Organize your workflow and production

Published On: March 1, 2011Categories: Features, Management

A fabricator shares his system for effectively communicating assignments and organizing schedules.

I purchased Weaver Canvas, a successful marine canvas shop, in May 2002. As we started to grow the company and add employees, it became clear that our work order process needed to be improved.

I had always been impressed with the work order process of one of our boat dealership customers. When I visited the shop, the work orders were visible, neat and orderly. I asked them about their process and if they would show me how it worked. They graciously agreed, and the service manager spent a couple of hours showing me the logistics and organization. He had previous automotive experience and played a big role in developing their process.

I took what I learned from the boat dealership and combined it with what I needed for the canvas shop. The result is a hybrid process based off of the automotive, boat service department and marine canvas shop processes.

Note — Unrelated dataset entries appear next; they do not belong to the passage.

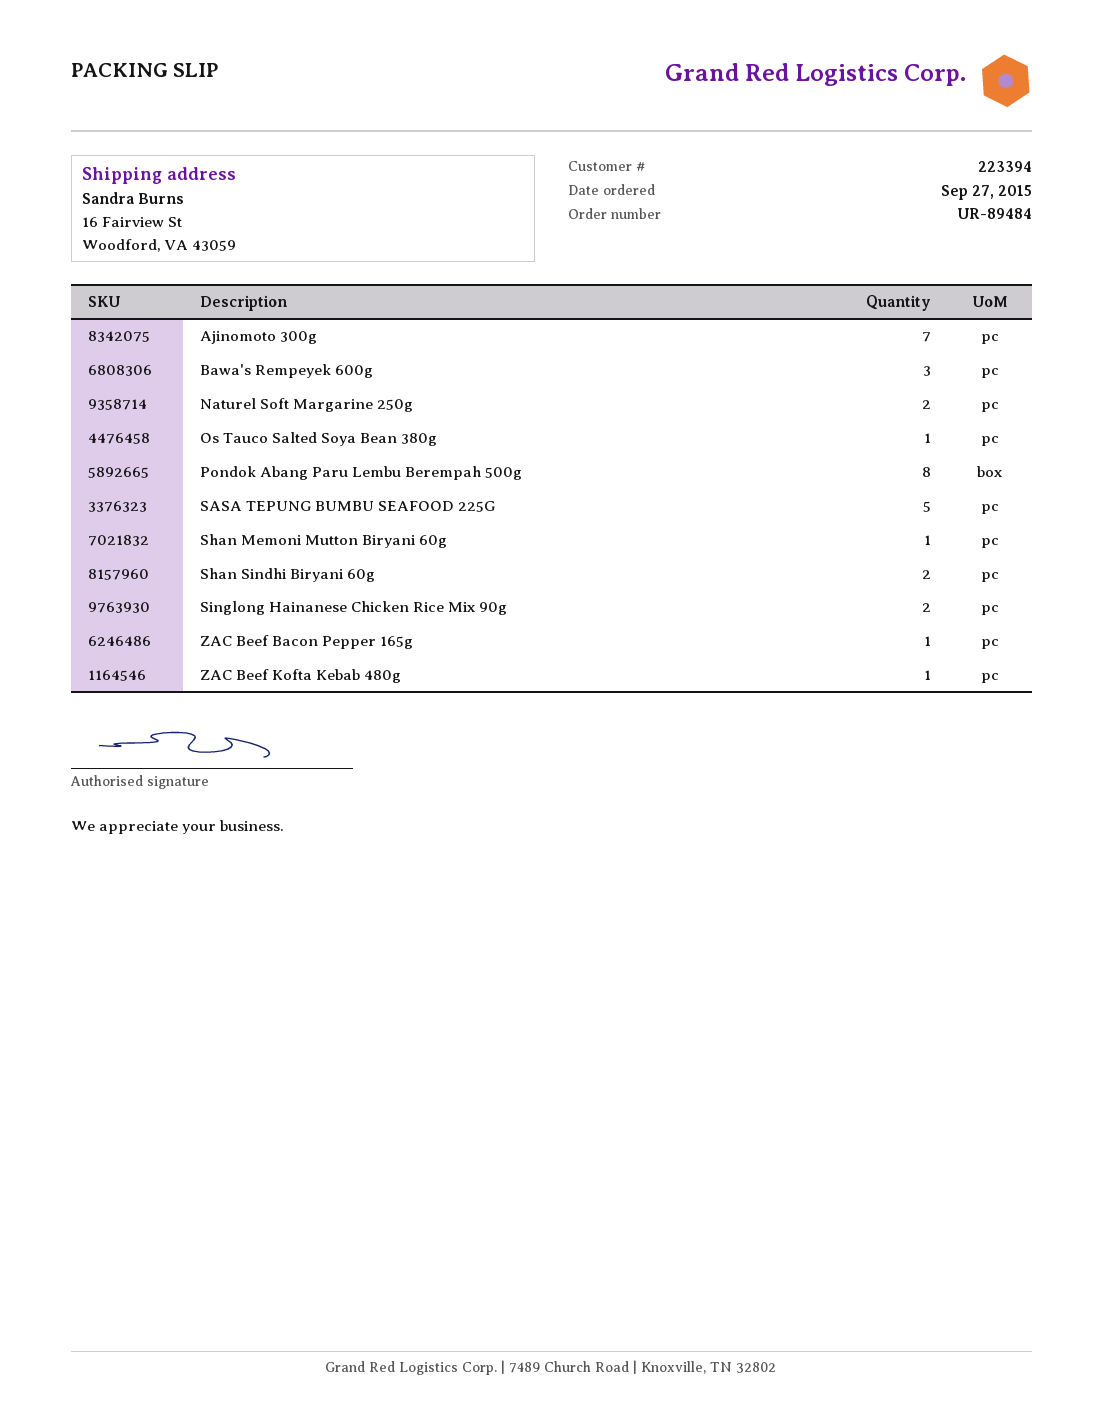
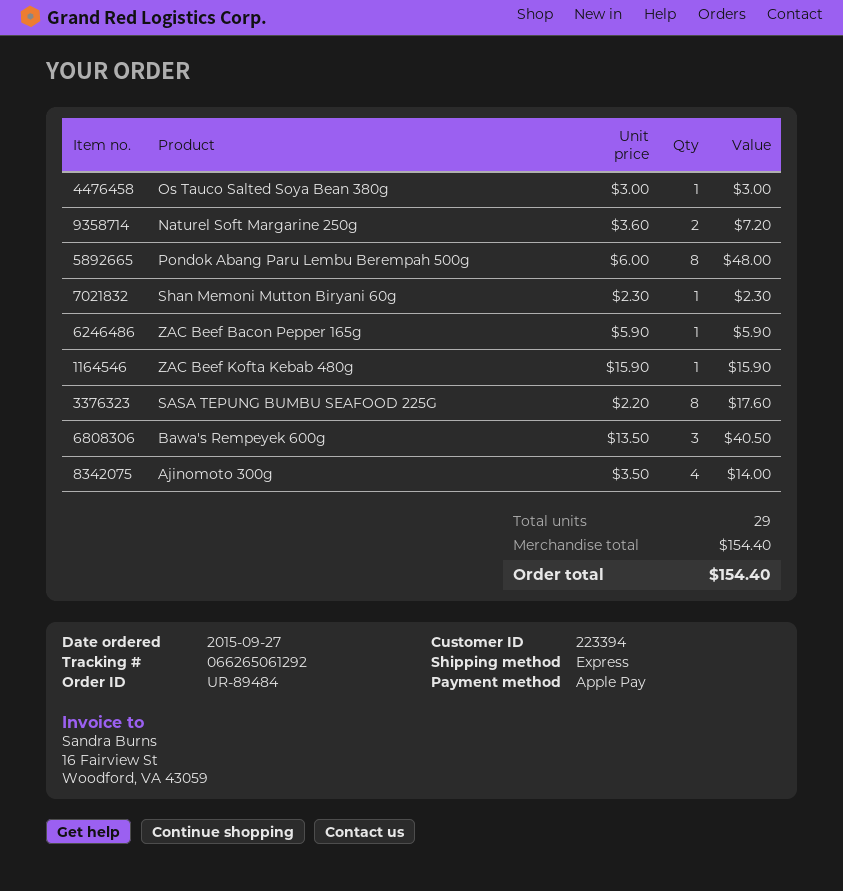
Ajinomoto 300g: 7 -> 4
SASA TEPUNG BUMBU SEAFOOD 225G: 5 -> 8
Shan Sindhi Biryani 60g: 2 -> none
Singlong Hainanese Chicken Rice Mix 90g: 2 -> none

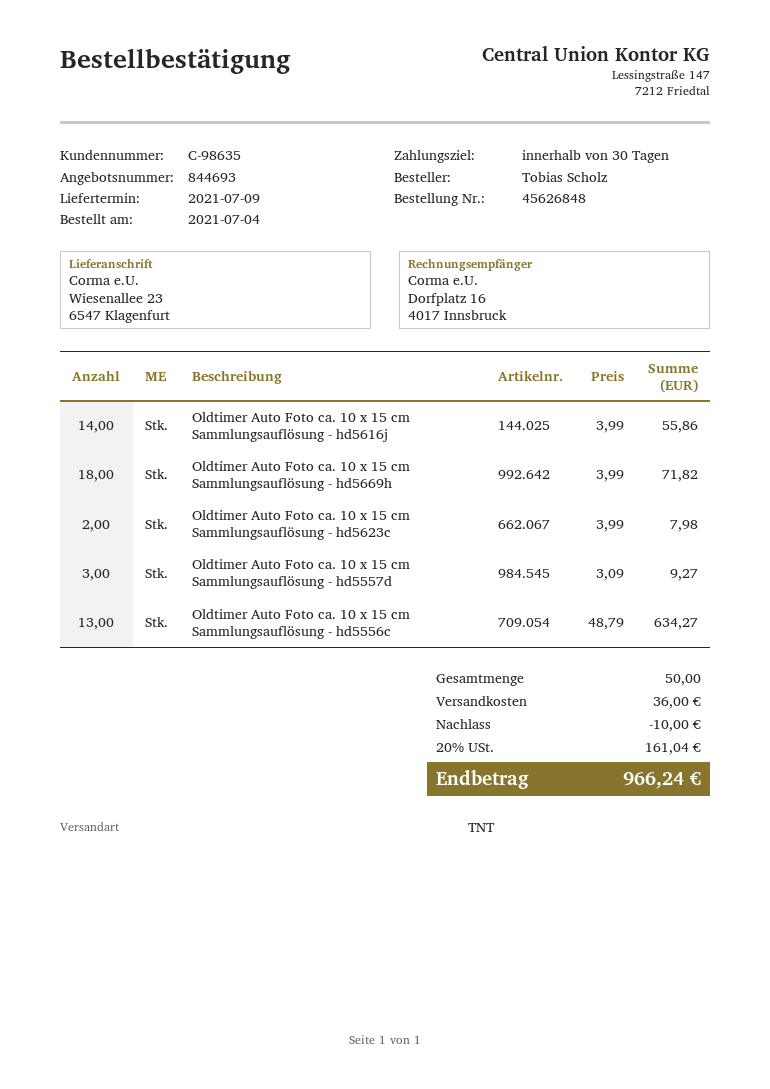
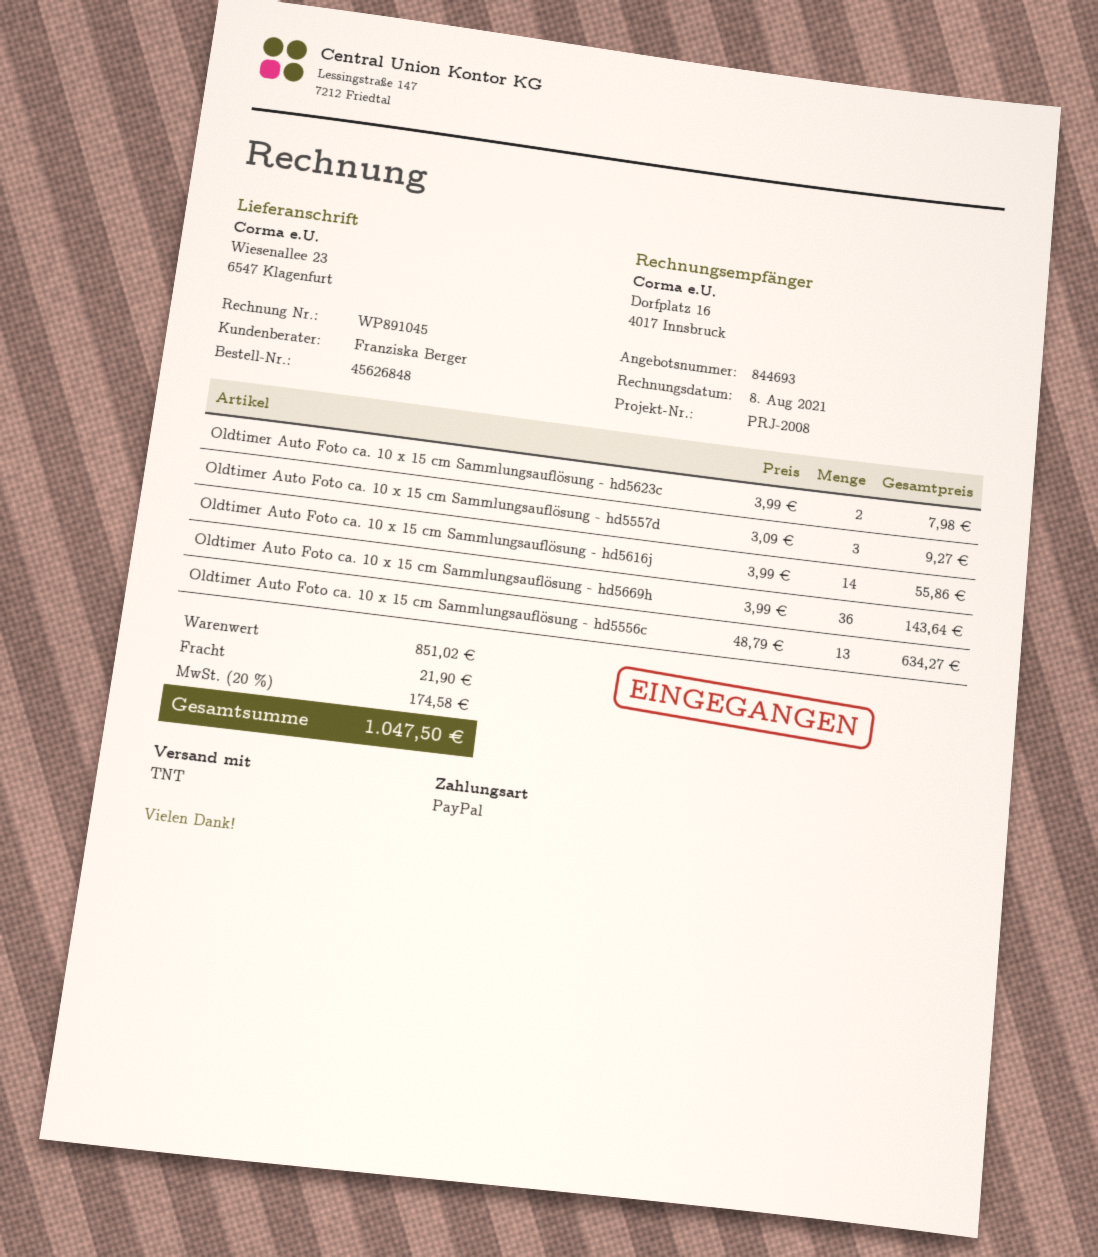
Oldtimer Auto Foto ca. 10 x 15 cm Sammlungsauflösung - hd5669h: 18 x 3.99 = 71.82 -> 36 x 3.99 = 143.64
discount: 10.00 -> none
shipping: 36.00 -> 21.90
tax: 20% = 161.04 -> 20% = 174.58
total: 966.24 -> 1047.50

This system helps us to clearly communicate assignments, work scopes and technical details, as well as organize work priorities and schedules. The work orders stay visible so everyone can see the big picture.

Process overview

Figure 1 in the box above shows a basic white copy of the work order. The front of the white copy is where the work scope and all of the technical details of the job are recorded. Fill out the front of the white copy when the phone rings with an inquiry or when meeting the customer for the first time at the boat.

Use the financial worksheet on the back of the white copy to quote the job. If using QuickBooks to create an estimate, write the estimate number (not the dollar amount) on the top left front of the white copy.

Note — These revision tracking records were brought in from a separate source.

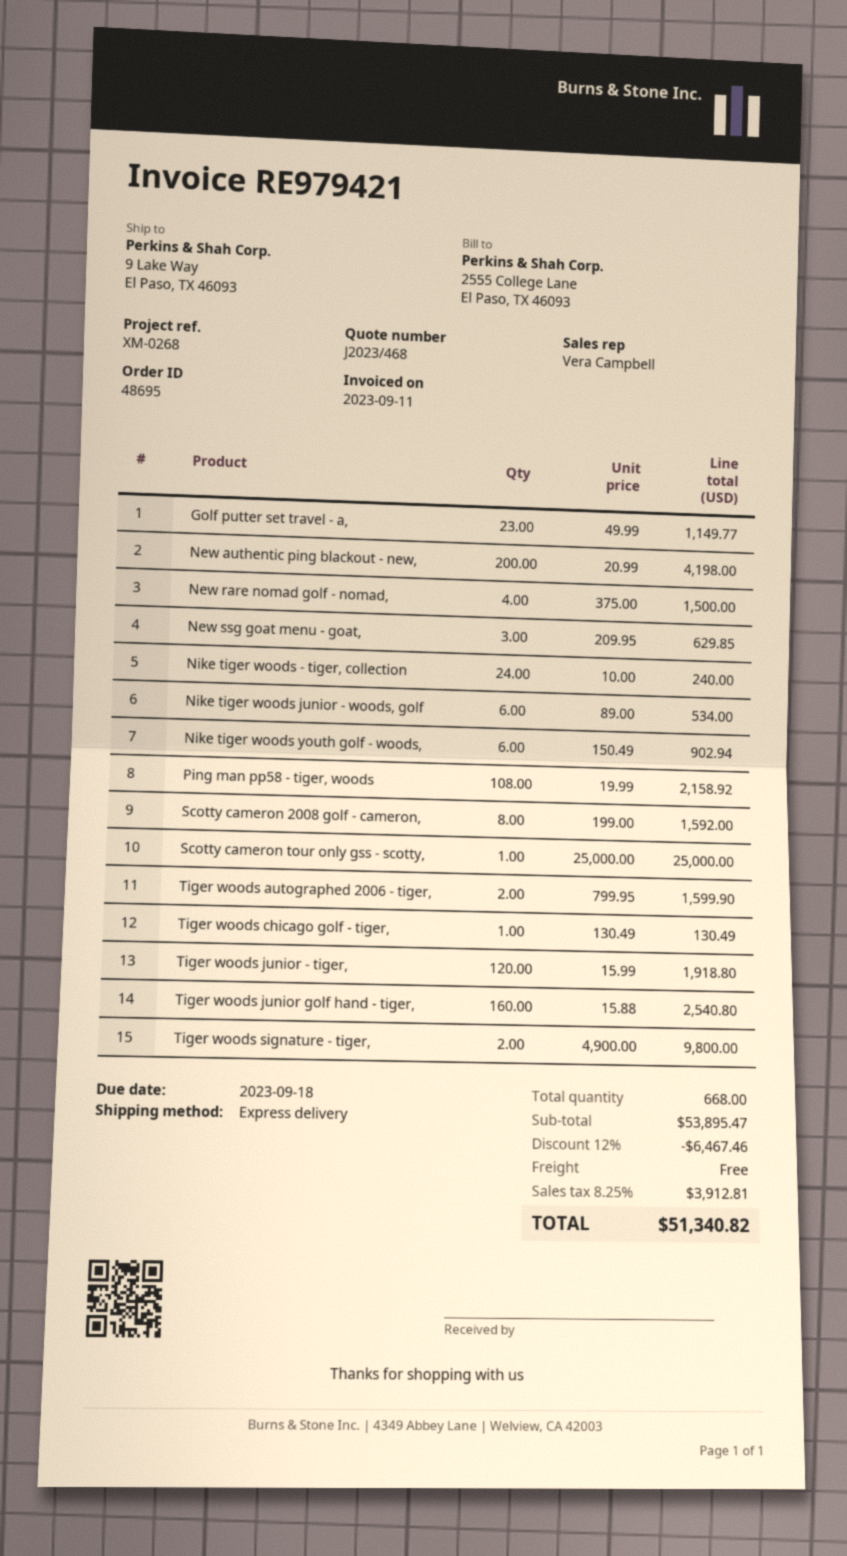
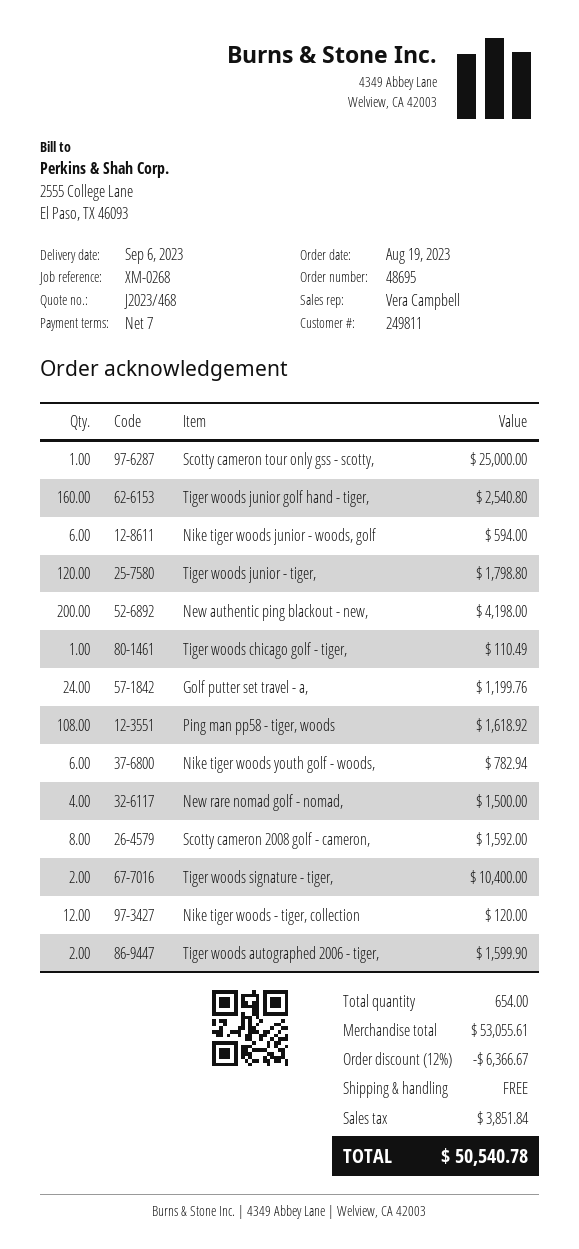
Golf putter set travel - a,: 23 for 1149.77 -> 24 for 1199.76
New ssg goat menu - goat,: 3 for 629.85 -> none
Nike tiger woods - tiger, collection: 24 for 240.00 -> 12 for 120.00
Nike tiger woods junior - woods, golf: 6 for 534.00 -> 6 for 594.00
Nike tiger woods youth golf - woods,: 6 for 902.94 -> 6 for 782.94
Ping man pp58 - tiger, woods: 108 for 2158.92 -> 108 for 1618.92
Tiger woods chicago golf - tiger,: 1 for 130.49 -> 1 for 110.49
Tiger woods junior - tiger,: 120 for 1918.80 -> 120 for 1798.80
Tiger woods signature - tiger,: 2 for 9800.00 -> 2 for 10400.00
total quantity: 668 -> 654
subtotal: 53895.47 -> 53055.61
discount: 12% = 6467.46 -> 12% = 6366.67
tax: 3912.81 -> 3851.84
total: 51340.82 -> 50540.78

When the job is awarded (by deposit received or by management decision), fill out the landscape section on the white copy. We use a black Sharpie marker for the landscape since it is bold and easy to see when sitting in a work rack. Note: If the landscape information is not filled out, then it is an estimate, not a job. When the landscape information is filled out, then it is a job. When the job is awarded, the job is a “go.” We also create a QuickBooks invoice at this time and record the invoice number on the top left front of the white copy.

Administration and assignment

A white copy that has the landscape information filled out with a black Sharpie is an official job. We then make a blue copy and a yellow copy of the work order using blue and yellow colored paper (Figures 1, 2, 3 in the box above). Note that the blue and yellow copies are just copies of the front of the white copy. The blue copy is preprinted on the back with a section to record time and materials. The yellow copy is a blank sheet of yellow paper.

We place the white copy in the office file cabinet. Financial information about the job is only recorded on the white copy to keep it from floating around the shop.

Next, we place the blue and yellow copies in the workflow racks. At this point, the assignment, prioritizing and scheduling of the work order is very visible (see image on in the box at the top of the page). The shop manager assigns and schedules work using the placement in the workflow racks. We mounted a planning calendar beside the work racks to assist with scheduling. The employee holds the blue copy while the work is in progress and records actual time spent and materials used on the back of the blue copy.

The yellow copy is a visual place holder and never leaves the workflow rack until the job is complete. The yellow copy provides a continuous visual display of all work in the shop. This is essential when assigning, prioritizing and scheduling work.

The workflow racks can be labeled and organized in whatever way benefits the shop. Work can be reassigned or priorities changed by simply repositioning the work order in the work rack. I recommend that rules be put in place as to who is allowed to reposition work in the rack. The most important rule is that the yellow copy stays in the work rack.

Close out

When the installation is complete, the white, blue and yellow copies are rejoined. The manager then reviews the work order and invoice, and compares the actual hours and materials recorded on the blue copy to the quote that is recorded on the white copy. This provides valuable feedback to our pricing and quotation practices. Final invoices are forwarded to the customer using QuickBooks. We use the QuickBooks reporting functions to track open invoices and accounts receivable.

This article uses a lot of words to describe a very visual process. Take a look at the pictures of the three-copy work order, the work racks and the planning calendar. Being able to see the entire picture is one of the key benefits of this system.

Chris Patterson is owner of Weaver Canvas in Wilmington, N.C.